━━━━━ RECORDS SUPPLIED
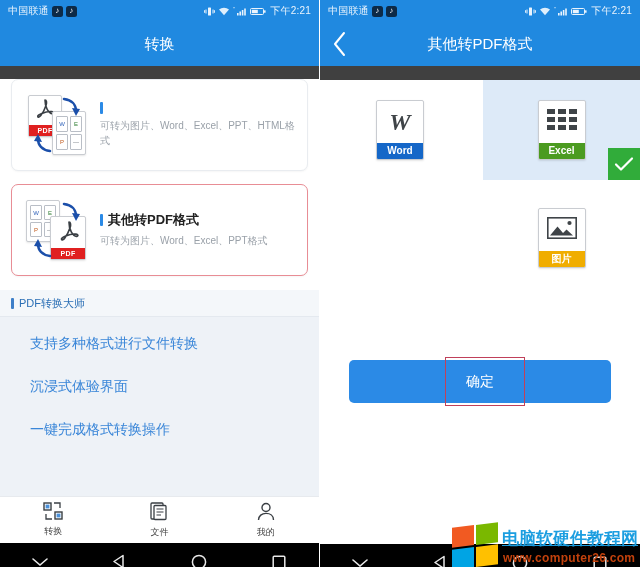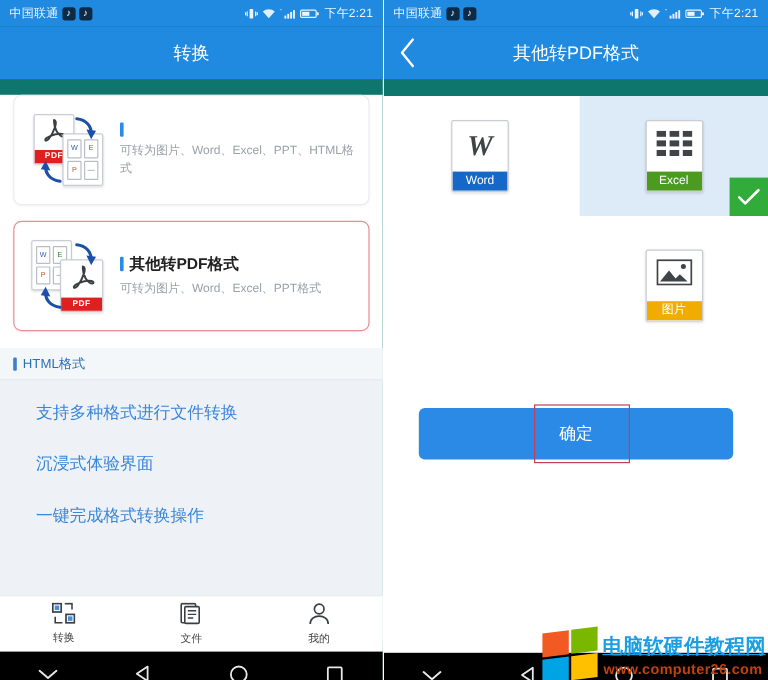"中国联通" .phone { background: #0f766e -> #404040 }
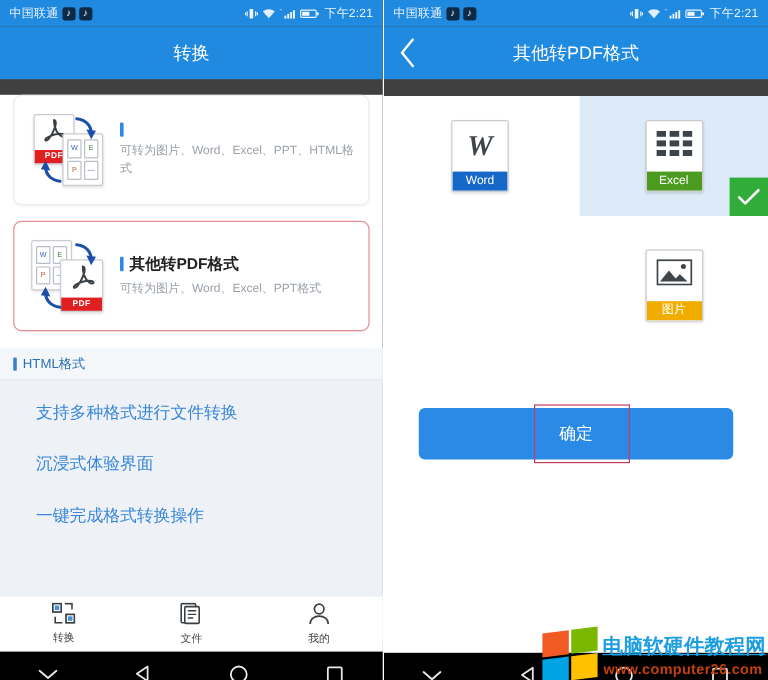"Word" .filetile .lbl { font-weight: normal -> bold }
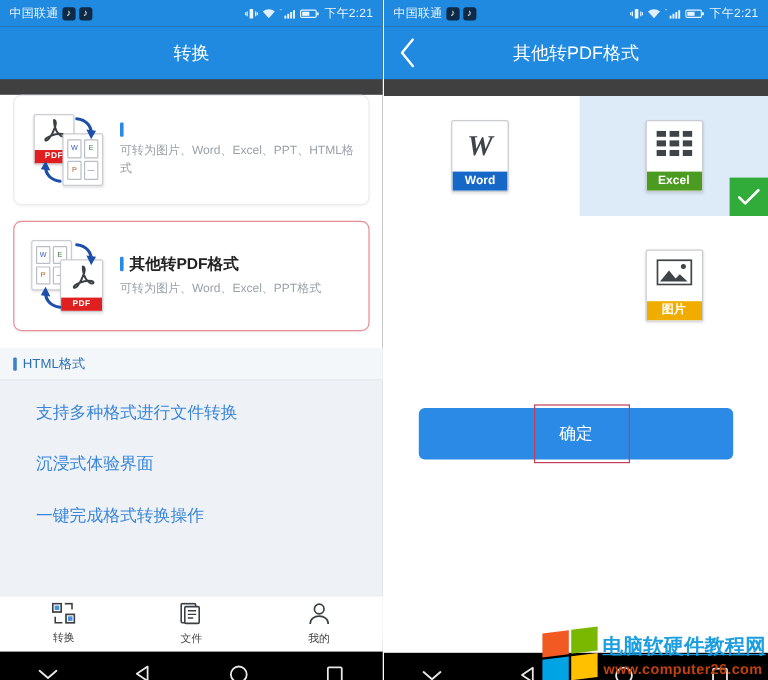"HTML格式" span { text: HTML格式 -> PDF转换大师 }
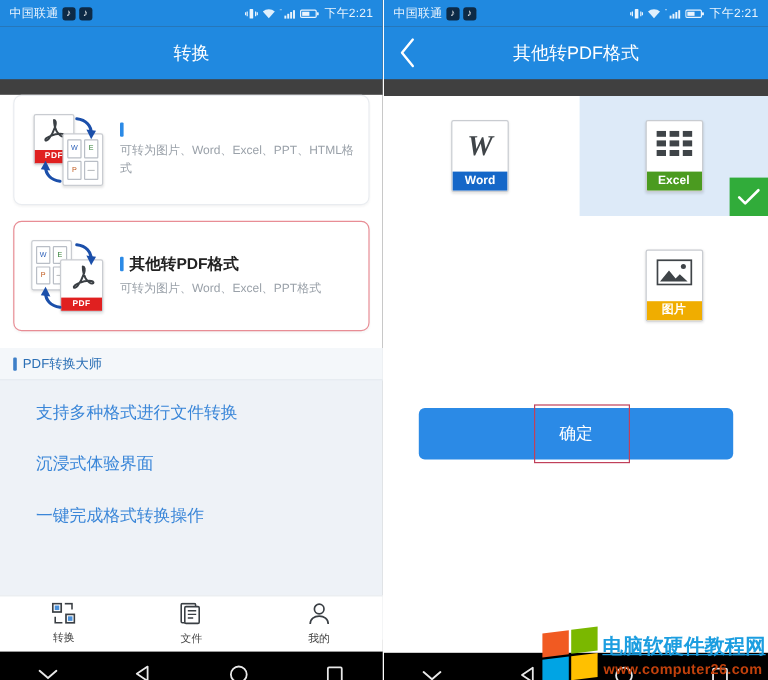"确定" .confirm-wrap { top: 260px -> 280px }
━━━━━━━━━━
━━━━━ RECORDS SUPPLIED
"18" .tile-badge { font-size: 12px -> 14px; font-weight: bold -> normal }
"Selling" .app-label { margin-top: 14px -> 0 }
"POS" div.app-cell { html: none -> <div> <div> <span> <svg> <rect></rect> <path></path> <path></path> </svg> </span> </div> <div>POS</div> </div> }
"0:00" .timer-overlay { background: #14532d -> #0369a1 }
━━━━━━━━━━
### AIM OF THE TASK
Write out word for word the lines above that run from the one with "text: HTML格式 ->" to the one with "top: 260px ->". Include both end lines; exclude the images.

### THE COMPLETED TASK
"HTML格式" span { text: HTML格式 -> PDF转换大师 }
"确定" .confirm-wrap { top: 260px -> 280px }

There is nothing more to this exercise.